Advantage or Mistake?
Since 1981, three studies have said the same thing about U.S. energetics R&D. After participating in the most recent study in 2008, former-Commandant of the Marine Corps General Michael Hagee wrote in the 21 July 2008 issue of Defense News: "It would be a strategic mistake for the United States not to have a forward-looking, aggressive energetics R&D program.
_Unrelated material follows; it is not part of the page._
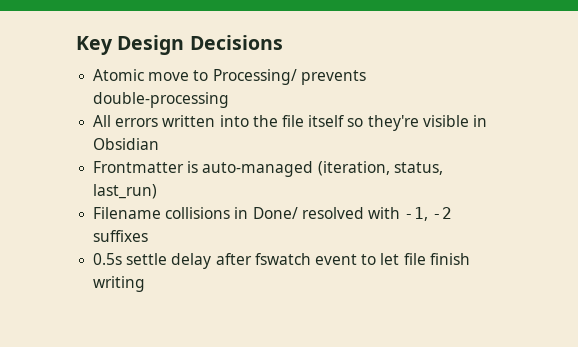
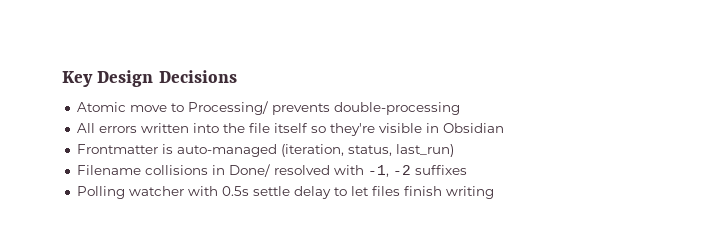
- 0.5s settle delay after fswatch event to let file finish writing
+ Polling watcher with 0.5s settle delay to let files finish writing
Its decline must be reversed with significant increased funding."
A fourth study is now under way, congressionally directed after the House Armed Services Committee reported in 2008: "The committee urges the Department to adequately invest in this area to ensure that the United States retains sufficient explosive production capacity, continues to develop future innovative munitions, and continues to develop the next-generation of energetics scientists and engineers." Whatever happens with this study will greatly determine the future of U.S. firepower.
1. President George W. Bush, "President Discusses War on Terror at Naval Academy Commencement," 27 May 2005, http://merln.ndu.edu/merln/pfiraq/archive/wh/20050527.pdf
2. National Research Council of the National Academies, Advanced Energetic Materials, 2004, p. 37.
3. White paper entitled, "The Case for Sustained Energetics RDT&E Investment at the Naval Surface Warfare Center, Indian Head Division," February 2008, p. 2.
4. National Research Council of the National Academies, Advanced Energetic Materials, 2004, p. 37.
5. National Research Council of the National Academies, Advanced Energetic Materials, 2004, p. 2.